[Exercise data]

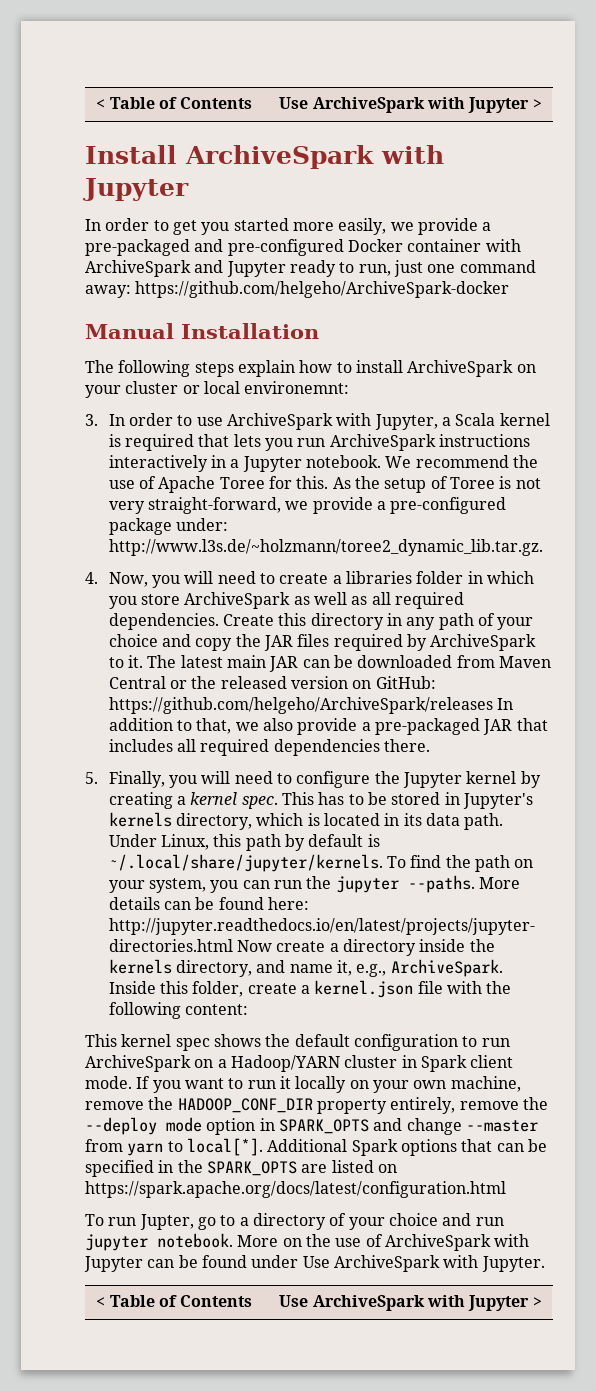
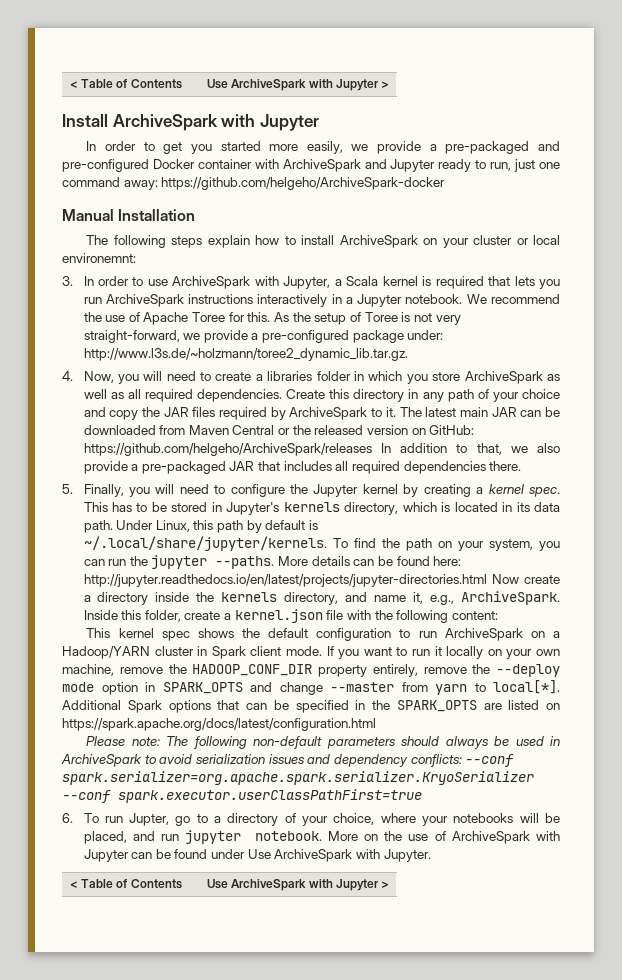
(506, 1189) none -> [86,736,560,749] [61,754,515,767] [62,771,534,785] [62,789,422,803] [62,813,73,823] Please note: The following non-default parameters should always be used in ArchiveSpark to avoid serialization issues and dependency conflicts: --conf spark.serializer=org.apache.spark.serializer.KryoSerializer --conf spark.executor.userClassPathFirst=true // 6.
[388,1213,438,1226] choice -> [333,813,560,826] [83,831,127,844] choice, where your notebooks will be placed,

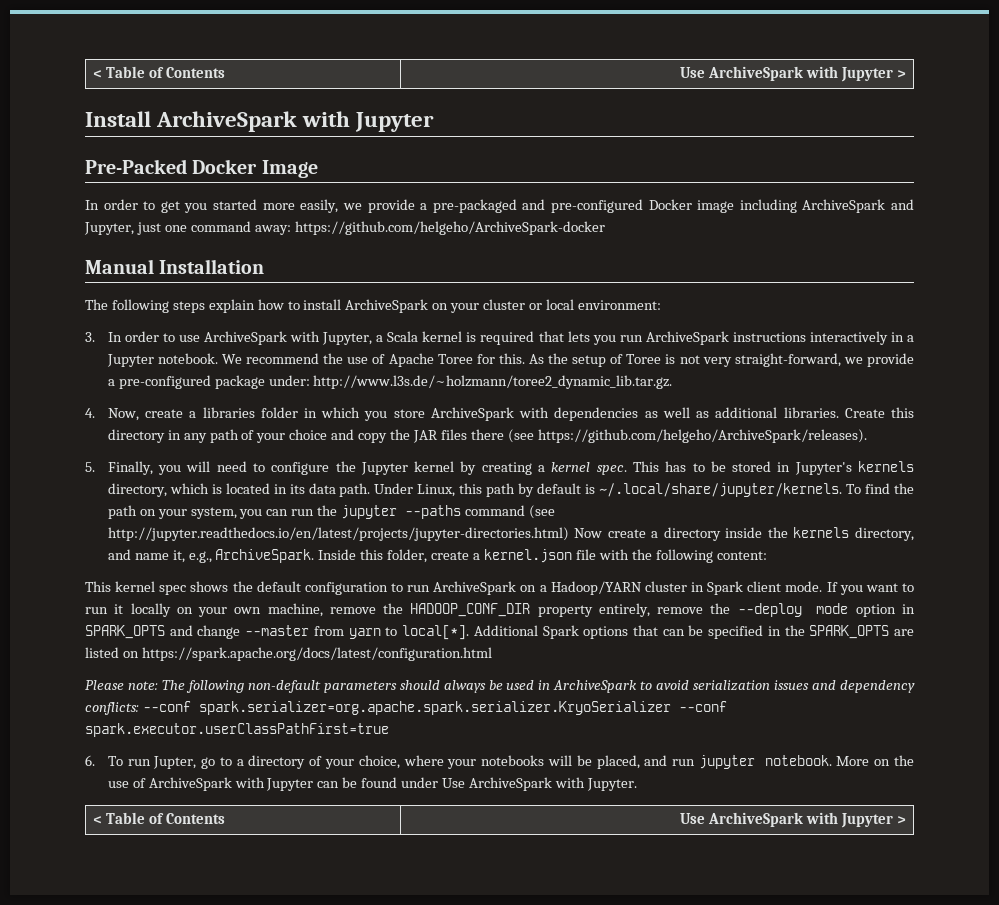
(319, 122) none -> [85,159,318,178] // Pre-Packed Docker Image
[197,159,512,172] container with ArchiveSpark and Jupyter ready to run, -> [697,199,914,213] [84,222,134,235] image including ArchiveSpark and Jupyter,
[62,253,136,263] environemnt: -> [577,300,661,310] environment:
[117,371,212,384] you will need to -> (139, 414) none
(543, 377) none -> [519,407,639,421] with dependencies
[127,389,282,402] all required dependencies. -> [715,407,839,418] additional libraries.
[219,407,560,420] [83,425,475,435] [83,443,561,456] [83,461,522,474] required by ArchiveSpark to it. The latest main JAR can be downloaded from Maven Central or the released version on GitHub: https://github.com/helgeho/ArchiveSpark/releases In addition to that, we also provide a pre-packaged JAR that includes all required dependencies there. -> [470,429,867,443] there (see https://github.com/helgeho/ArchiveSpark/releases).
[215,556,462,569] [83,574,487,587] --paths. More details can be found here: http://jupyter.readthedocs.io/en/latest/projects/jupyter-directories.html -> [405,505,555,519] [107,527,569,541] --paths command (see http://jupyter.readthedocs.io/en/latest/projects/jupyter-directories.html)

[/Exercise data]

**Problem requirements**: Scan the records for the string "will" and show every line that contains it.

**Finished exercise**:
[388,1213,438,1226] choice -> [333,813,560,826] [83,831,127,844] choice, where your notebooks will be placed,
[117,371,212,384] you will need to -> (139, 414) none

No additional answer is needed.